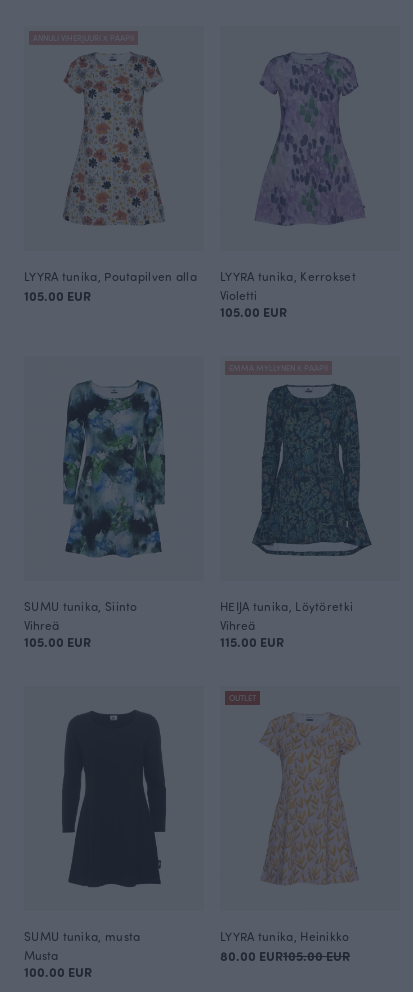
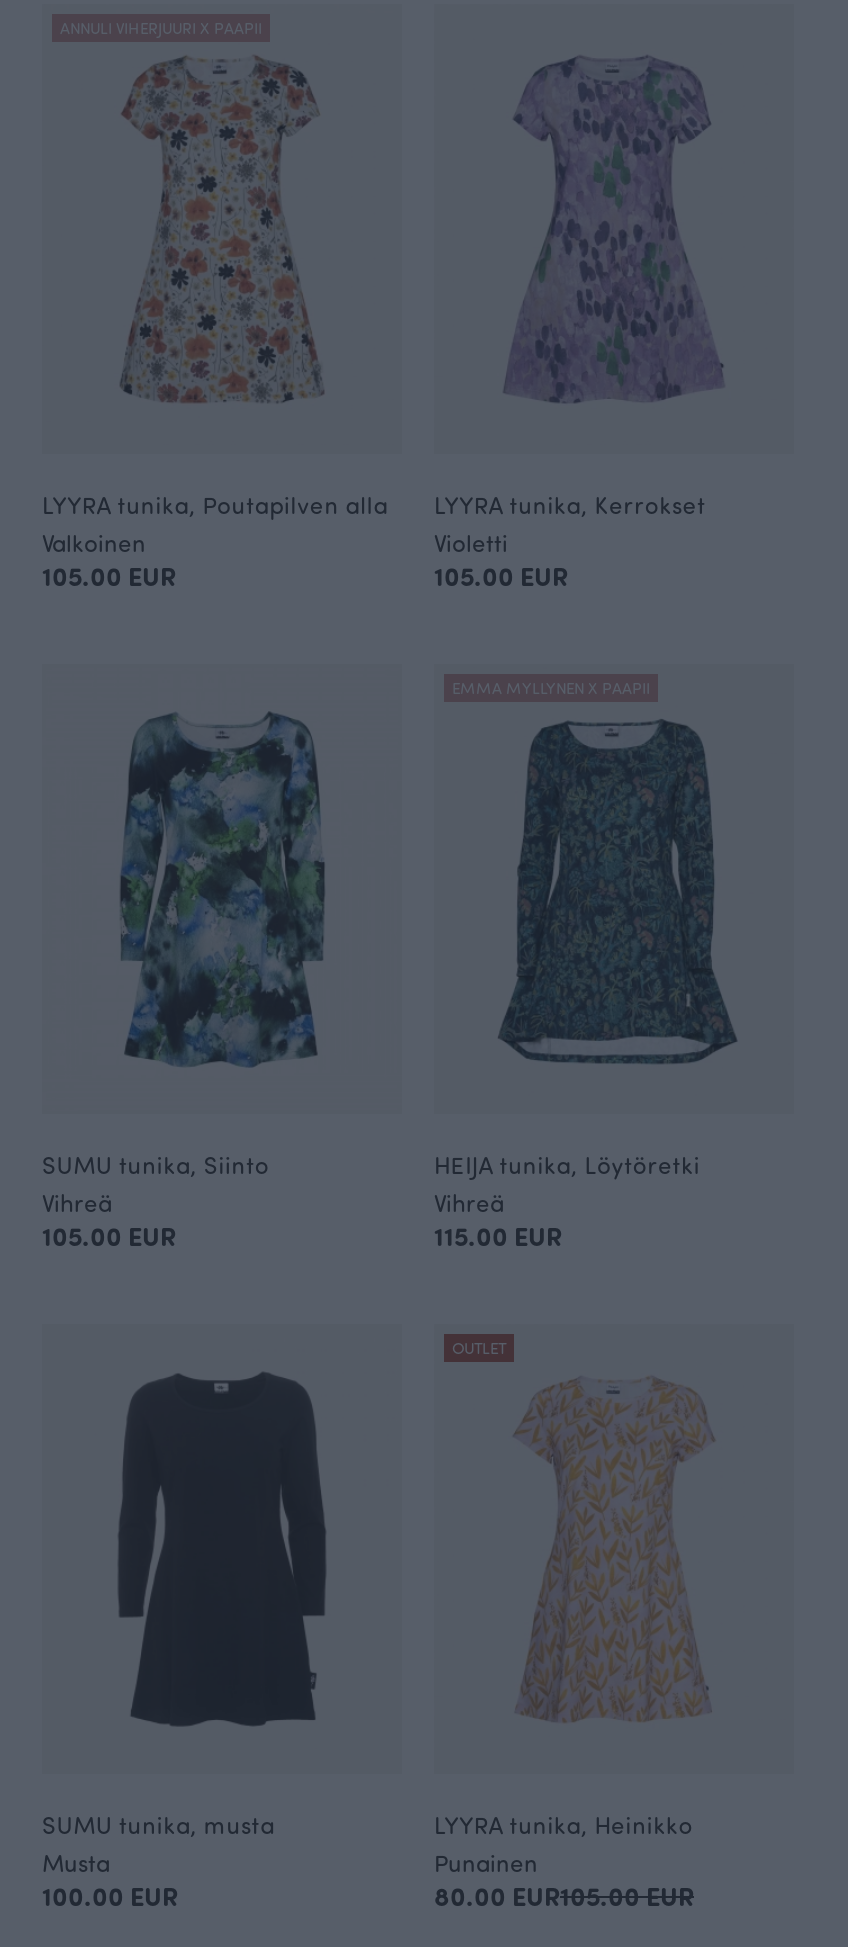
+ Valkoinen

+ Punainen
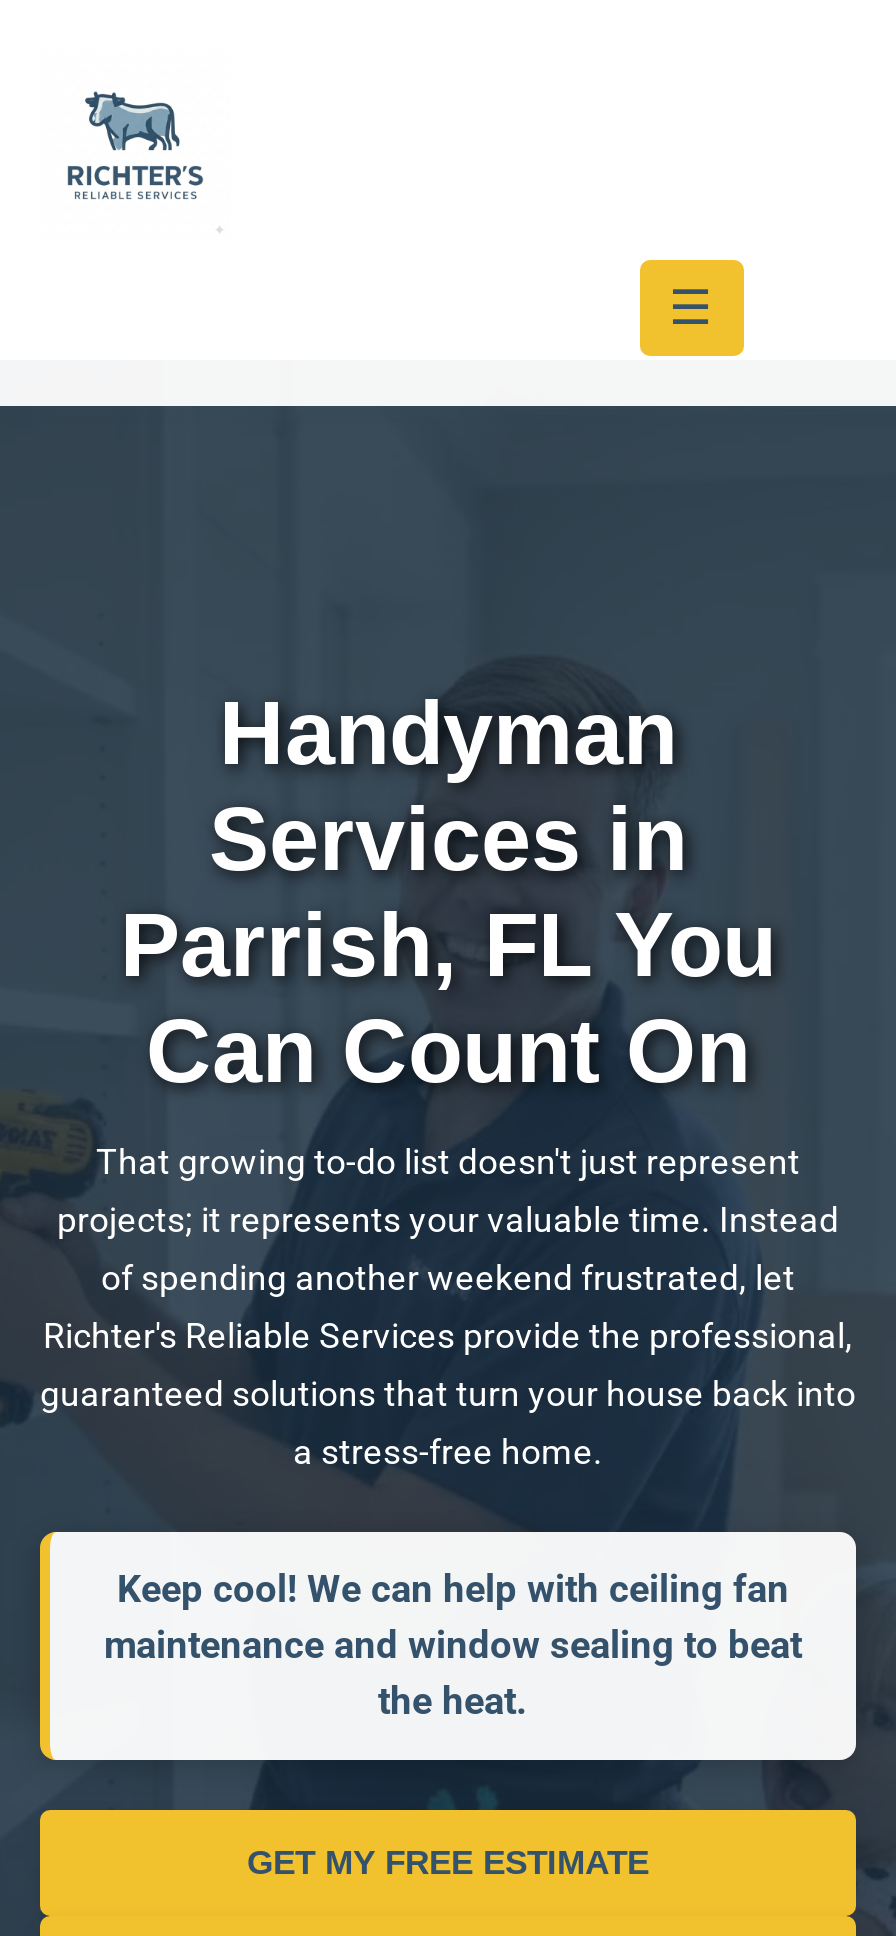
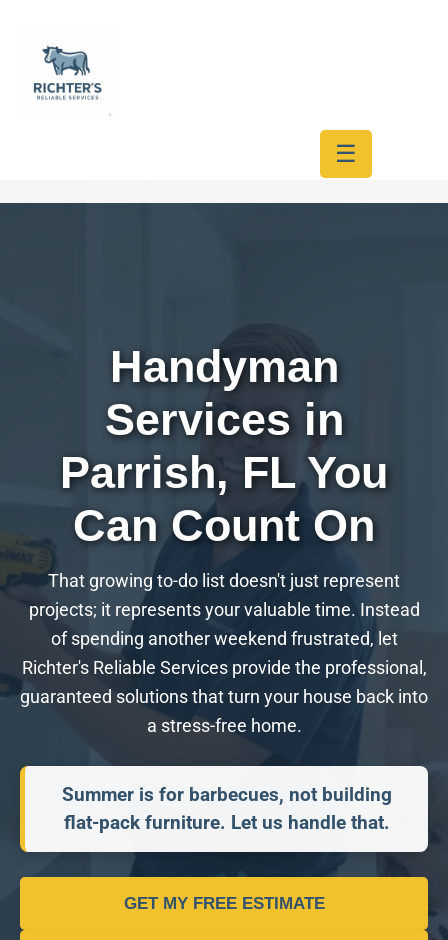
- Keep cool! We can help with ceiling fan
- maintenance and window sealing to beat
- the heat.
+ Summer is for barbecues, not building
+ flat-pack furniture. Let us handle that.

◆ About this exercise
All lines from the one that contains "- the heat." through the end of the listing above should be copied exactly, with nothing else.

◆ Answer area
- the heat.
+ Summer is for barbecues, not building
+ flat-pack furniture. Let us handle that.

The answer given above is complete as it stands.